Weisst du, man könnte auch 2min aufwenden Google zu fragen, anstatt uns. Aber ich helfe doch gerne:

Asus VN247H Super Narrow Bezel LED Monitor Review « KitGuru

Kurz gesagt: Ja es ist ein guter Monitor fürs Geld.

MfG
Pixelkeeper


----------



## Bullyy (23. Mai 2013)

Pixelkeeper schrieb:


> Moin
> 
> Weisst du, man könnte auch 2min aufwenden Google zu fragen, anstatt uns. Aber ich helfe doch gerne:
> 
> ...



Selbstverständlich hab ich schon gegoogelt, aber mal ehrlich, meistens findet man nur Blabla und keine wirklichen Nutzermeinungen.

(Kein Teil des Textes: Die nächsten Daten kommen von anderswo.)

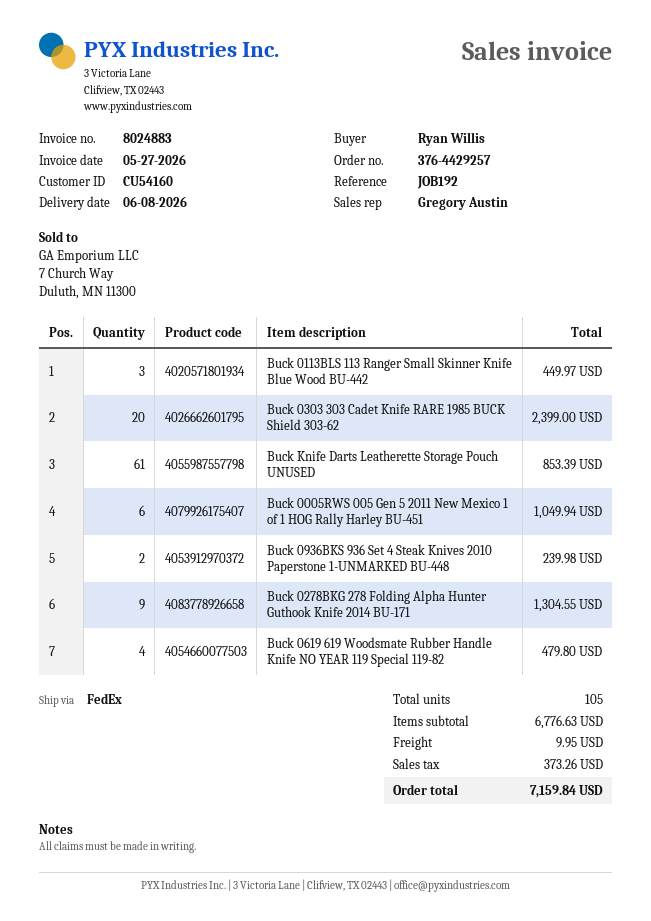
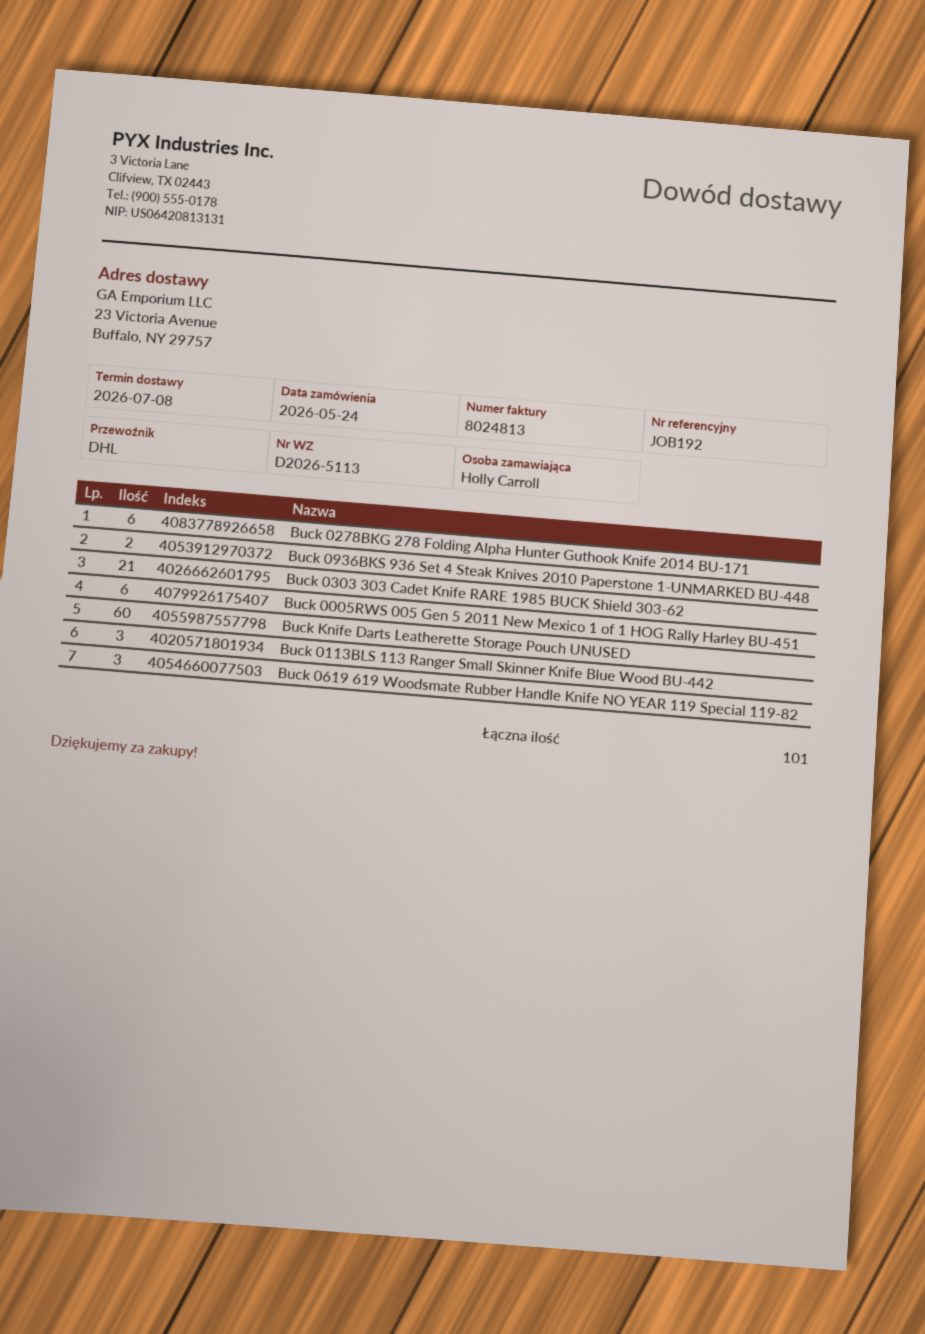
delivery date: 2026-06-08 -> 2026-07-08
invoice number: 8024883 -> 8024813
ordered by: Ryan Willis -> Holly Carroll
shipping method: FedEx -> DHL
Buck 0303 303 Cadet Knife RARE 1985 BUCK Shield 303-62: 20 -> 21
Buck Knife Darts Leatherette Storage Pouch UNUSED: 61 -> 60
Buck 0278BKG 278 Folding Alpha Hunter Guthook Knife 2014 BU-171: 9 -> 6
Buck 0619 619 Woodsmate Rubber Handle Knife NO YEAR 119 Special 119-82: 4 -> 3
total quantity: 105 -> 101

Vielleicht besitzt hier ja jemand genau diesen Monitor, die Erfahrung ist mehr Wert als irgendein Marketing-Blabla von irgendwelchen Websites.

Danke dir für den Link!


----------



## Pixelkeeper (23. Mai 2013)

Das stimmt, darum gib einfach den Produktnamen + Review ein, dann findest genügend Tests.

MfG
Pixelkeeper


----------



## Painkiller (23. Mai 2013)

Der VN ist gemäß den Reviews spiele tauglich. 



> dieser würde mir Optisch besser gefallen als der Asus VS248H


Scheint wohl heutzutage in der Mode zu sein, einen Monitor nach der Optik zu kaufen. 
Warum dann nicht gleich ein Strandhaus mit Milchglasfenster?! 

Spaß beiseite... 

Die Optik sollte *nie* der Kaufgrund sein. Alleine die Leistung die auf dem Tisch kommt, zählt wirklich! Mit dem Asus machst du sicher nichts falsch, aber preislich gibt es trotzdem gute Alternativen. Gerade was die Farben angeht, wäre der LG IPS235P alleine schon einen Blick wert. Spieletauglich ist er auch. Oder aber der Eizo FS2333. Das ist im Moment der beste IPS-Monitor für Spieler.


----------



## Bullyy (23. Mai 2013)

Danke Painkiller,

nein dass nicht, aber da ich die Monitore nicht kannte, dachte ich mir das es das Fragen wert wäre 

Ich hätte gerne ein TN-Panel, bisher hatte ich nur IPS-Monitore mit Lichthöfen.


----------



## Painkiller (23. Mai 2013)

Deswegen hab ich dir ja den Eizo empfohlen:
PRAD | Test Monitor Eizo Foris FS2333-BK Teil 6
Der hat eine wirklich gute Ausleuchtung. Das Panel hat übrigens mit der Ausleuchtung nicht viel zu tun. Das kommt aufs Backlight an. Da kannst du mit einem TN-Panel genau so einen Griff ins Klo landen.


----------



## AeroX (24. Mai 2013)

Also ich hatte den VS248H und war mit dem eigentlich zufrieden. Bild hat gestimmt.  Aber für das Geld was er kostet, gibt es bestimmt bessere..


----------